After analyzing the Foursquare API data, we noticed that there aren't any upscale all-you-can-eat Brazilian steakhouse restaurants (Brazilian Churrascarias) in Toronto. This means that stakeholders would not have a direct competition if they open their new restaurant in any of the neighborhoods in Toronto. Since stakeholders mentioned that their other restaurants are very popular with businesses and, at the same time, they are very family-friendly, it is essential for them to be close to other popular upscale restaurants. A Brazilian steakhouse is not exactly the same as other steakhouses. This type of steakhouse is called "rodizio" which means that many Brazilian cowboys ("gaúchos") walk table to table with different cuts of meat, chicken, sausages and even seafood. There are always a very large salad bar at the center of the restaurant. We also noticed that most of the upscale restaurants are located in the Borough of Toronto Downtown.  

Let's now plot all upscale restaurant locations from above into a folium map to see their exact locations (in red) and then  compare them with each neighborhood (in blue).

In [21]:
map_toronto = folium.Map(location=[latitude_toronto, longitude_toronto], zoom_start=10)

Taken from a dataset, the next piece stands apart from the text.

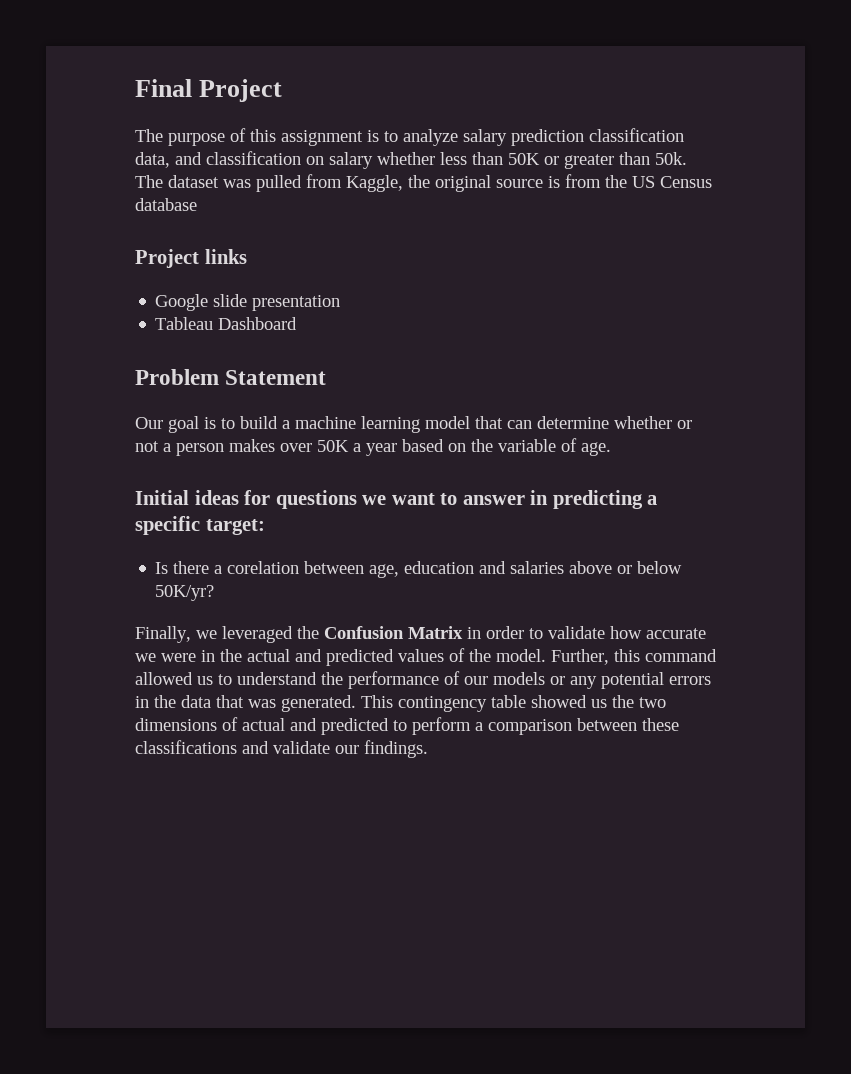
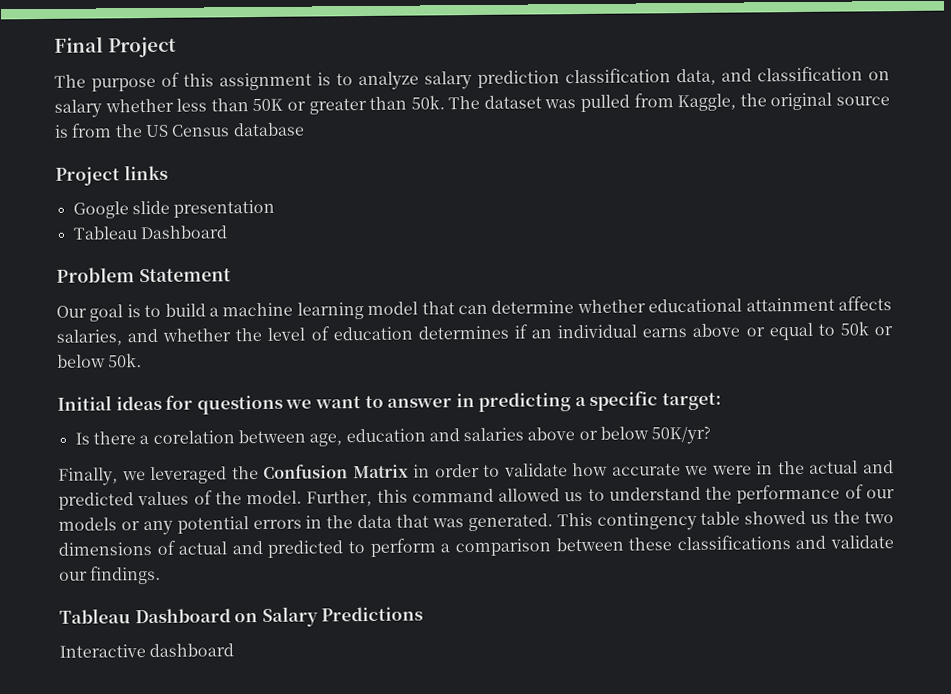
- Our goal is to build a machine learning model that can determine whether or not a person makes over 50K a year based on the variable of age.
+ Our goal is to build a machine learning model that can determine whether educational attainment affects salaries, and whether the level of education determines if an individual earns above or equal to 50k or below 50k.
+ Tableau Dashboard on Salary Predictions
+ Interactive dashboard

# add neighborhood markers to map
for lat, lng, borough, Neighbourhood in zip(toronto_data['Latitude'], toronto_data['Longitude'], toronto_data['Borough'], toronto_data['Neighbourhood']):
    label = '{}, {}'.format(Neighbourhood, borough)
    label = folium.Popup(label, parse_html=True)
    folium.CircleMarker(
        [lat, lng],
        radius=5,
        popup=label,
        color='blue',
        fill=True,
        fill_color='#3186cc',
        fill_opacity=0.7,
        parse_html=False).add_to(map_toronto)  
    
# add upscale restaurant markers to map
for lat, lng, Neighbourhood in zip(toronto_venues['Neighbourhood Latitude'], toronto_venues['Neighbourhood Longitude'], toronto_venues['Neighbourhood']):
    label = '{}'.format(Neighbourhood)
    label = folium.Popup(label, parse_html=True)
    folium.CircleMarker(
        [lat, lng],
        radius=1,
        popup=label,
        color='red',
        fill=False,
        parse_html=False).add_to(map_toronto)  
    
map_toronto

### 3.1 Let's find how many upscale restaurants are there per neighborhood.

In [22]:
toronto_venues['Neighbourhood'].value_counts().to_frame(name='Count')

Unnamed: 0,Count
"First Canadian Place, Underground city",10
"Design Exchange, Toronto Dominion Centre",10
"Adelaide, King, Richmond",9
"Commerce Court, Victoria Hotel",9
St. James Town,3
"Harbourfront East, Toronto Islands, Union Station",3
Stn A PO Boxes 25 The Esplanade,3
"Bedford Park, Lawrence Manor East",2
"Harbourfront, Regent Park",2
Willowdale South,2


## 4. Discussion

The top 4 neighborhoods from the list above that have the highest number of upscale restaurants per postal code are all located in Downtown Toronto:
1. Design Exchange, Toronto Dominion Centre (M5K): 11 upscale restaurants
2. First Canadian Place, Underground city (M5X): 10 upscale restaurants
3. Commerce Court, Victoria Hotel (M5L): 10 upscale restaurants
4. Adelaide, King, Richmond (M5H): 9 upscale restaurants

A new upscale Brazilian restaurant could be opened at any of these neighborhoods.

## 5. Results
Stakeholders were able to find 4 (four) best neighborhood locations per postal code for them to open their new Brazilian restaurant in Toronto Downtown. 
Further analysis to gather profitability, popularity and property prices for these areas should take place to create a weighting matrix. After this matrix is developed, we could select an optimal location for a new upscale Brazilian steakhouse in Toronto Downtown. 


## 6. Conclusion
Finally, we have used Python libraries to handle JSON files, plotted graph, and other exploratory data analysis. We used Foursquare API to explore all upscale restaurants in Toronto, Canada. We used content-based recommendation technique to solve the problem. We were able to find 4 (four) best neighborhood locations per postal code for stakeholders to open their new Brazilian restaurant in Toronto Downtown. However we found that they still need further analysis to gather profitability, popularity and property prices for each neighborhood by creating a weighting matrix. With this, they could find one ideal location for their new upscale all-you-can-eat Brazilian steakhouse in Toronto Downtown.